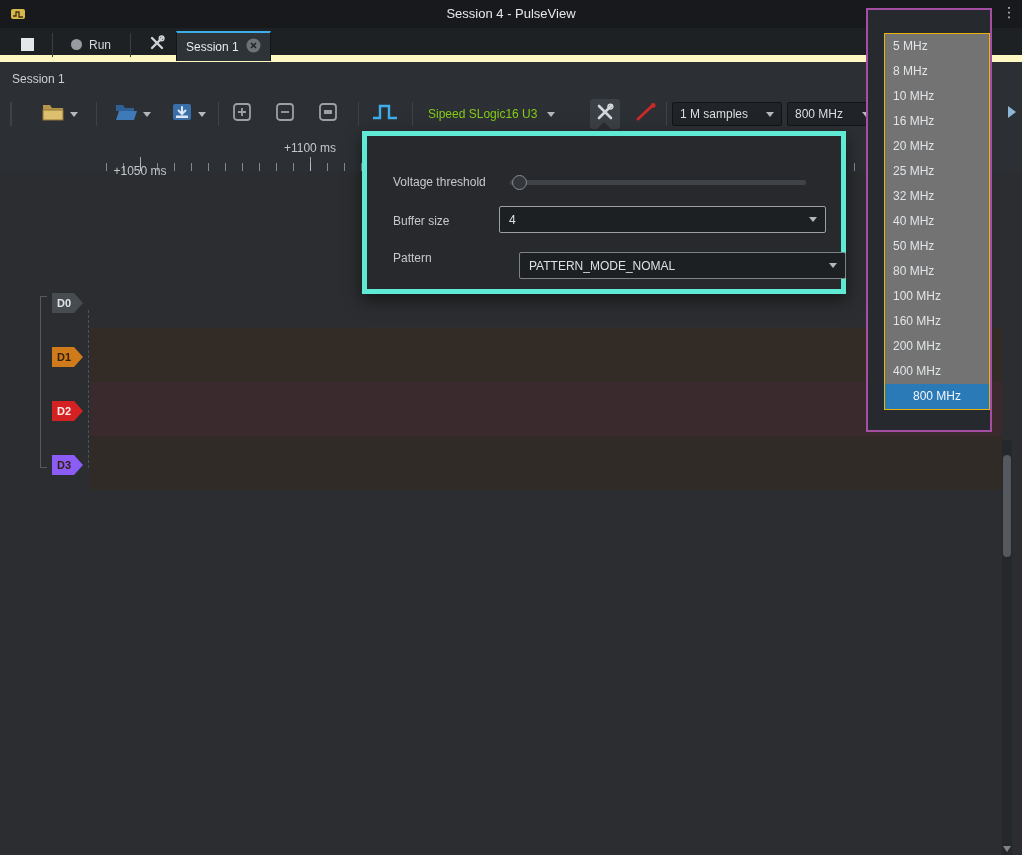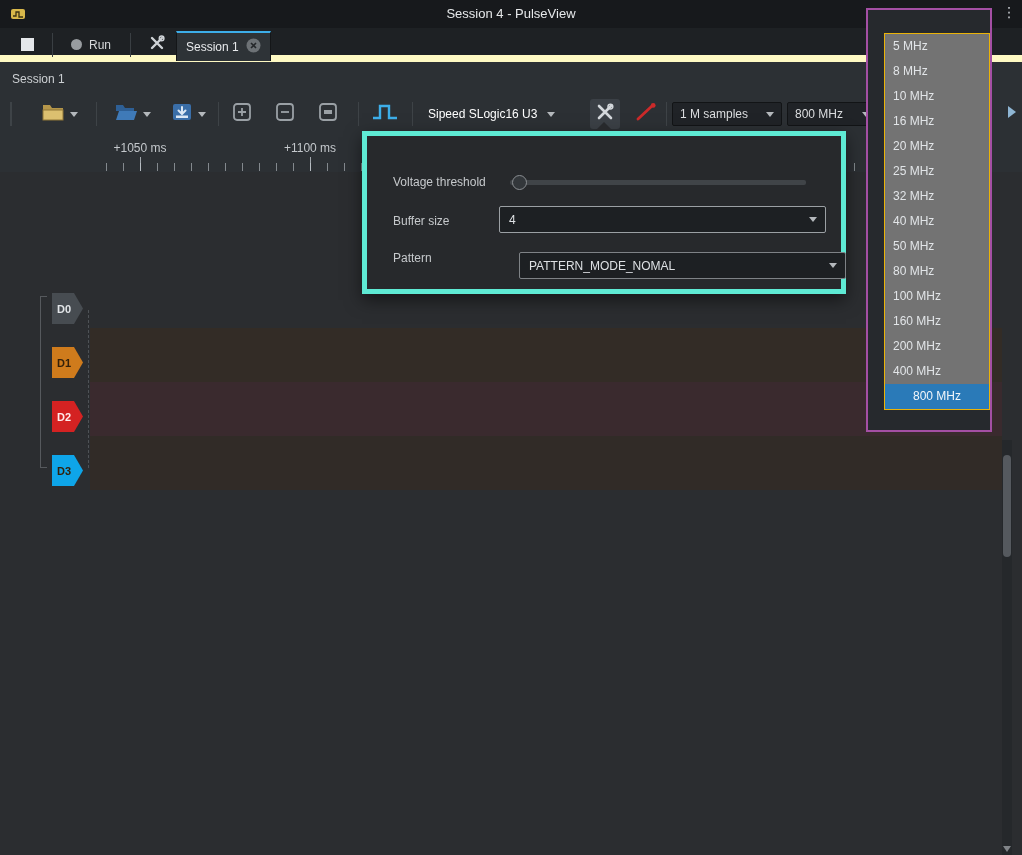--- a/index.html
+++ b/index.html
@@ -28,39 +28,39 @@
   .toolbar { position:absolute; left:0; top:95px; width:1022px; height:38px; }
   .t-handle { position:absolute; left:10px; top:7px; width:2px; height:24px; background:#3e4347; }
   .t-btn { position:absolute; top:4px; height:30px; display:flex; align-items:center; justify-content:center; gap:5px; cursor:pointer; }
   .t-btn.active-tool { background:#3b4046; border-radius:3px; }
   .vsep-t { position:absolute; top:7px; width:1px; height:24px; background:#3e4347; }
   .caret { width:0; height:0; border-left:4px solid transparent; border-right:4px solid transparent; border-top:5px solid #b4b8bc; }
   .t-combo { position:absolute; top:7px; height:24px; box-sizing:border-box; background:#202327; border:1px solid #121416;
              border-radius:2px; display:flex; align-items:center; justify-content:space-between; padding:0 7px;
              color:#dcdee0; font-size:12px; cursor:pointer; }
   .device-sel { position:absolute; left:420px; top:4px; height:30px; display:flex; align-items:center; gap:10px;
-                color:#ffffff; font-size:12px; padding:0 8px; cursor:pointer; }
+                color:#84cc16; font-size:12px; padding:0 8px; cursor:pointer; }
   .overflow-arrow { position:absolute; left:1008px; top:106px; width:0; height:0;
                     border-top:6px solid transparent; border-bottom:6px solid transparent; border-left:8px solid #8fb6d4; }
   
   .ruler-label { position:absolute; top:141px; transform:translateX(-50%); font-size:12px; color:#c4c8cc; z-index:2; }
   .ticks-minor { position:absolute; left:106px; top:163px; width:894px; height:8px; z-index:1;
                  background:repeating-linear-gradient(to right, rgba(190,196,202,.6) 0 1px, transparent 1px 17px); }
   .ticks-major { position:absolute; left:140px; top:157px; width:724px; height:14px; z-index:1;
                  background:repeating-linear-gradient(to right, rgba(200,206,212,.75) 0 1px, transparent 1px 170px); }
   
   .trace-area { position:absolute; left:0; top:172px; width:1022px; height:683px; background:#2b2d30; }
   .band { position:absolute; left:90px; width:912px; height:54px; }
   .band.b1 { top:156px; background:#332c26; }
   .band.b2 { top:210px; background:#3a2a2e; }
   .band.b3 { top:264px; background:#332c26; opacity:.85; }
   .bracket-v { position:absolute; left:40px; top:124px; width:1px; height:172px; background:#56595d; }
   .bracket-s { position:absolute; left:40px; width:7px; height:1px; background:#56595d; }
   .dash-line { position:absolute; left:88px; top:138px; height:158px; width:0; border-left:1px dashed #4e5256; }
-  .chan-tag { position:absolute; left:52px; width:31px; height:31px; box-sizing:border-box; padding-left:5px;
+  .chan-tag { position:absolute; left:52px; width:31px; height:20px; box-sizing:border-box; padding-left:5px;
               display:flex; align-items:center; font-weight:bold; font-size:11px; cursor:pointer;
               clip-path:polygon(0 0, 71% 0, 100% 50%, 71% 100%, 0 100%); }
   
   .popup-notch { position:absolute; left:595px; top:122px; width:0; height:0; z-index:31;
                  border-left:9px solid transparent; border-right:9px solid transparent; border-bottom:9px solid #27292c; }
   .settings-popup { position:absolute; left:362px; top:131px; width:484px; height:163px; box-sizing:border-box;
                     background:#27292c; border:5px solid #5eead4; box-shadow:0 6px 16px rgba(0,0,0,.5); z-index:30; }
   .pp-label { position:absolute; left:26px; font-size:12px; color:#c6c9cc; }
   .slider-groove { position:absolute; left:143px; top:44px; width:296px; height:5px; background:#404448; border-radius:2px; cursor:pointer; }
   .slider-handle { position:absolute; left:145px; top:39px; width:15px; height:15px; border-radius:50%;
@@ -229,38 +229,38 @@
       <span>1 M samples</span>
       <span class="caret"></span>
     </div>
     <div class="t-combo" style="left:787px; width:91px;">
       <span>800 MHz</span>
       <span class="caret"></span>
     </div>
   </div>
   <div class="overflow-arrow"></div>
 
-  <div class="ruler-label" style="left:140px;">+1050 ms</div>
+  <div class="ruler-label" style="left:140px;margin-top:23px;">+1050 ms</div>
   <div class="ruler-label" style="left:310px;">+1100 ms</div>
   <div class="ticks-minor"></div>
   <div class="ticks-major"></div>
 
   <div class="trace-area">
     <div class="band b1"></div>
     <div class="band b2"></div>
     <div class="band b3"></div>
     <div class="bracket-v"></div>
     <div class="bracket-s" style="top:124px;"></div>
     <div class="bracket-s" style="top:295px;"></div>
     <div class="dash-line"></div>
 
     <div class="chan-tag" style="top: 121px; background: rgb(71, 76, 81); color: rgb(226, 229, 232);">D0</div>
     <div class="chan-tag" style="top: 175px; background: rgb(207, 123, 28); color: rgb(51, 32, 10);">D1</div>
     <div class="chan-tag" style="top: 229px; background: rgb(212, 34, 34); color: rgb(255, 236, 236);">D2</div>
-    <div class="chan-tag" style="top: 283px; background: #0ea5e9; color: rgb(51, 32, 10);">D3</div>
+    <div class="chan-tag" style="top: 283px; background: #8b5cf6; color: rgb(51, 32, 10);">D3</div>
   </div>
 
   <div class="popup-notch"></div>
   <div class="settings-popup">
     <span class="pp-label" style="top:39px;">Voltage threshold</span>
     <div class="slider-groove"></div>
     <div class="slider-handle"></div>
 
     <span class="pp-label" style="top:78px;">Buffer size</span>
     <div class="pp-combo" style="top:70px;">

Work to complete: Take from the listing above each line containing "overflow".

Completed task:
   .overflow-arrow { position:absolute; left:1008px; top:106px; width:0; height:0;
   <div class="overflow-arrow"></div>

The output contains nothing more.